Bottom line, in transactional applications that follow the entity/relationship model it makes a lot of sense to have primary keys for almost (if not) all of the tables. If you ever decide to skip the primary key of a table, make sure you have a good reason for it, and you are prepared to defend your decision.
I know that in order to use certain features of the gridview in .NET, you need a primary key in order for the gridview to know which row needs updating/deleting. General practice should be to have a primary key or primary key cluster. I personally prefer the former.
I'd like to find something official like this - 15.6.2.1 Clustered and Secondary Indexes - MySQL.
If the table has no PRIMARY KEY or suitable UNIQUE index, InnoDB internally generates a hidden clustered index named GEN_CLUST_INDEX on a synthetic column containing row ID values. The rows are ordered by the ID that InnoDB assigns to the rows in such a table. The row ID is a 6-byte field that increases monotonically as new rows are inserted. Thus, the rows ordered by the row ID are physically in insertion order.
So, why not create primary key or something like it by yourself? Besides, ORM cannot identify this hidden ID, meaning that you cannot use ID in your code.
I always have a primary key, even if in the beginning I don't have a purpose in mind yet for it. There have been a few times when I eventually need a PK in a table that doesn't have one and it's always more trouble to put it in later. I think there is more of an upside to always including one.
If you are using Hibernate its not possible to create an Entity without a primary key. This issues can create problem if you are working with an existing database which was created with plain sql/ddl scripts, and no primary key was added
In short, no. However, you need to keep in mind that certain client access CRUD operations require it. For future proofing, I tend to always utilize primary keys.
Is there a performance gain or best practice when it comes to using unique, numeric ID fields in a database table compared to using character-based ones?
For instance, if I had two tables:
athlete
id ... 17, name ... Rickey Henderson, teamid ... 28
team
teamid ... 28, teamname ... Oakland
The athlete table, with thousands of players, would be easier to read if the teamid was, say, "OAK" or "SD" instead of "28" or "31". Let's take for granted the teamid values would remain unique and consistent in character form.
I know you CAN use characters, but is it a bad idea for indexing, filtering, etc for any reason?
Please ignore the normalization argument as these tables are more complicated than the example.
I find primary keys that are meaningless numbers cause less headaches in the long run.
Text is fine, for all the reasons you mentioned.
If the string is only a few characters, then it will be nearly as small an an integer anyway. The biggest potential drawback to using strings is the size: database performance is related to how many disk accesses are needed. Making the index twice as big, for example, could create disk-cache pressure, and increase the number of disk seeks.

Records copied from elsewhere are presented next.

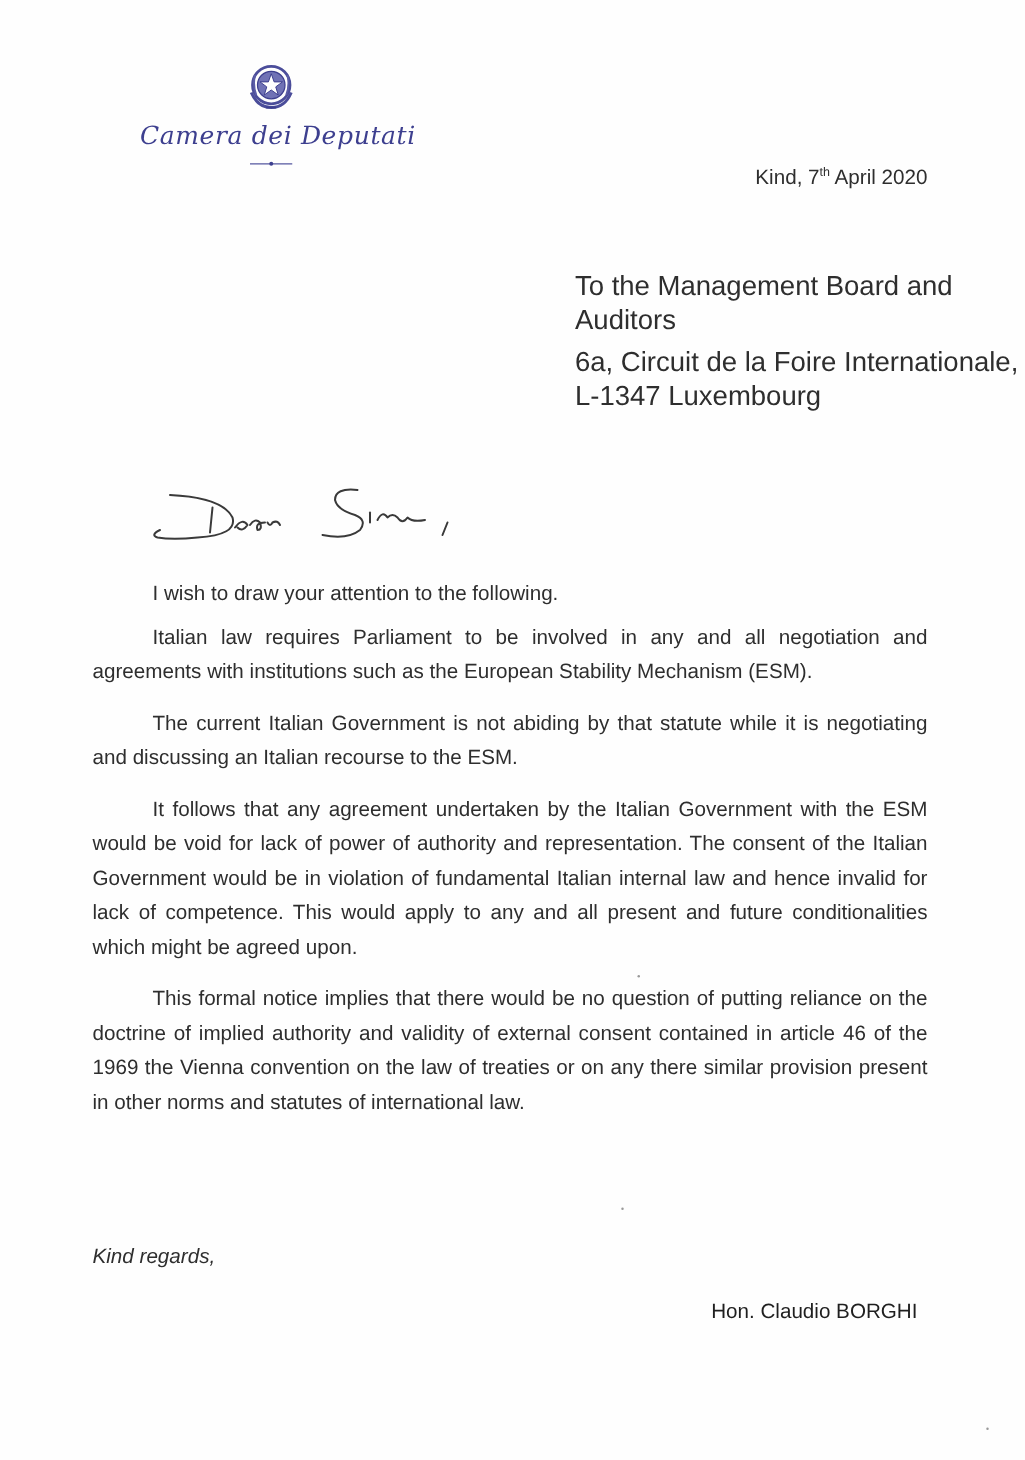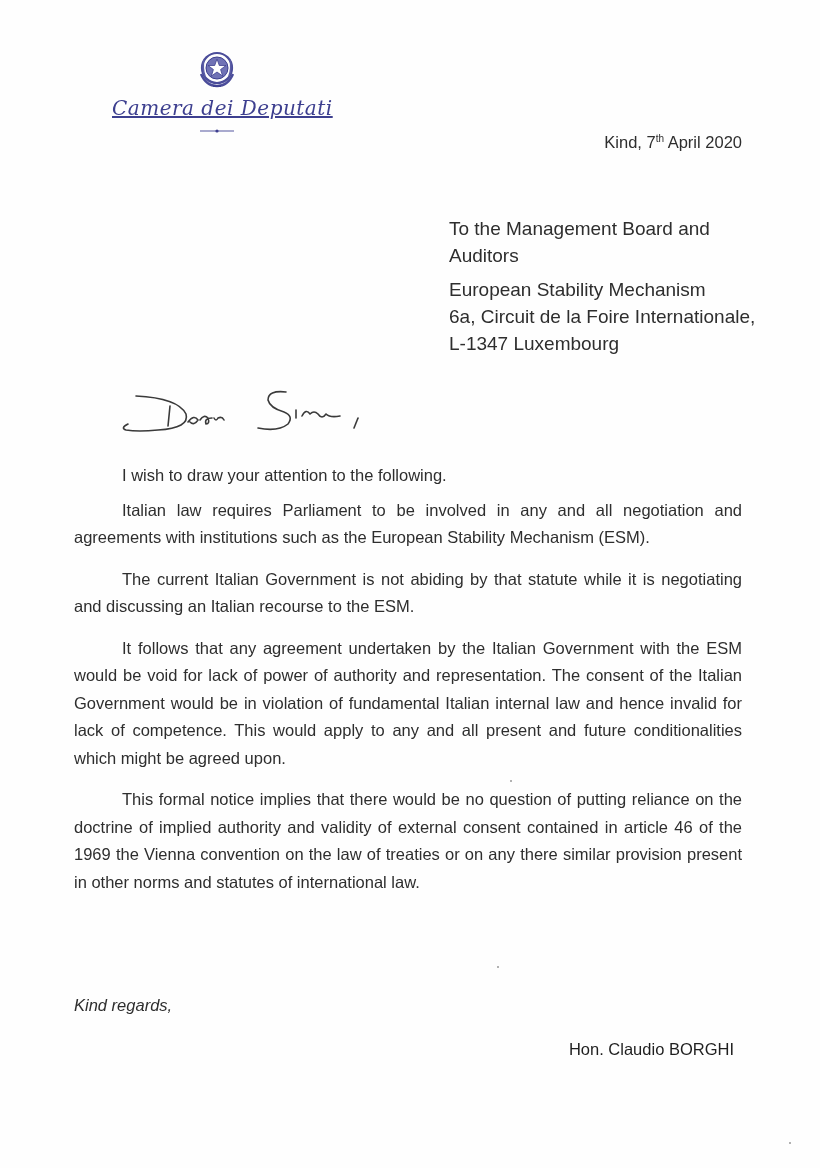"Camera dei Deputati" .institution { text-decoration: underline -> none }
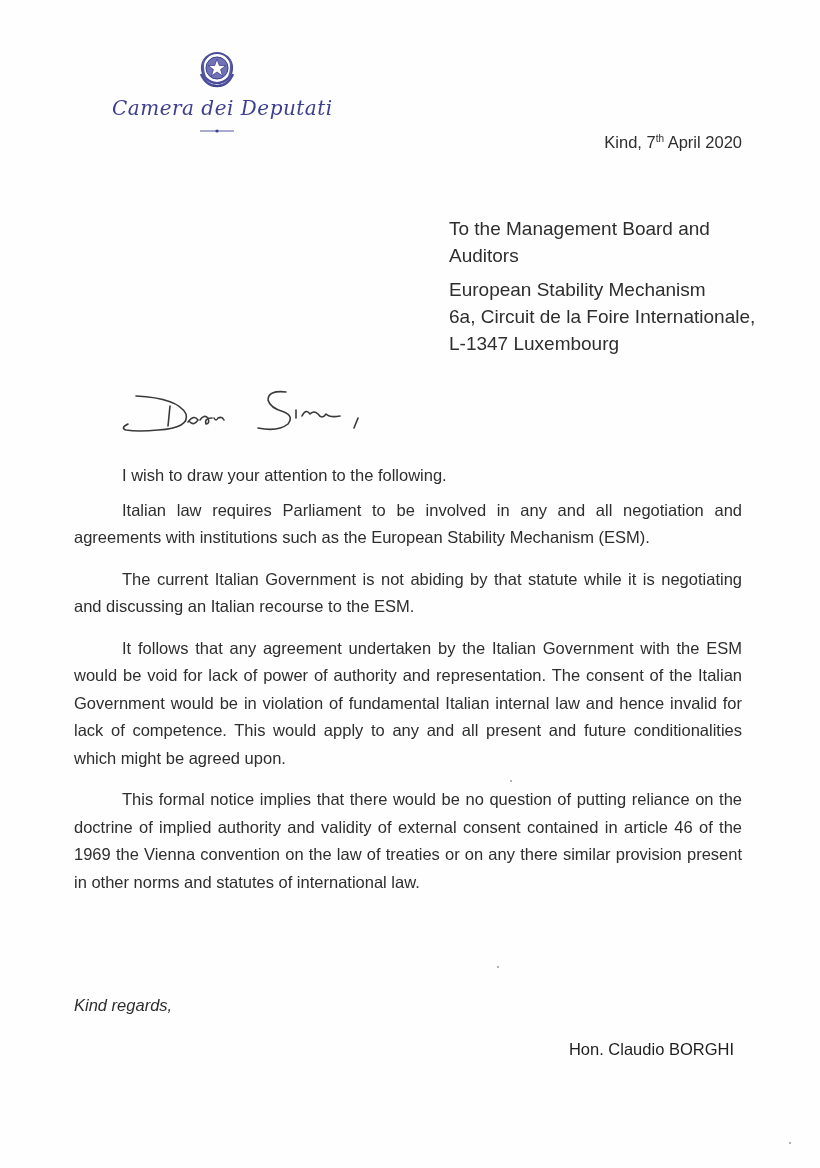"To the Management Board and" .address { font-size: 19px -> 22px; left: 449px -> 460px }
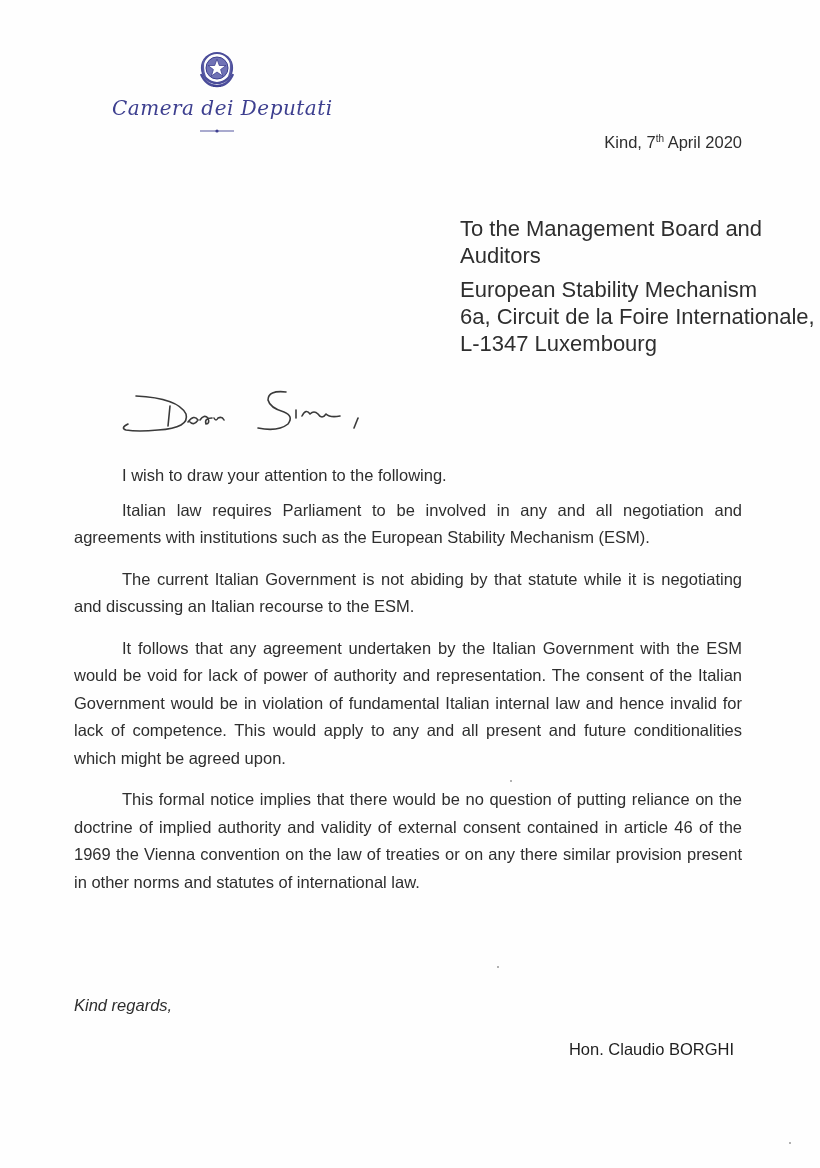"European Stability Mechanism" span.line { html: <span>European Stability Mechanism</span> -> none }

I'd stay away from using text as your key - what happens in the future when you want to change the team ID for some team? You'd have to cascade that key change all through your data, when it's the exact thing a primary key can avoid. Also, though I don't have any emperical evidence, I'd think the INT key would be significantly faster than the text one.
Perhaps you can create views for your data that make it easier to consume, while still using a numeric primary key.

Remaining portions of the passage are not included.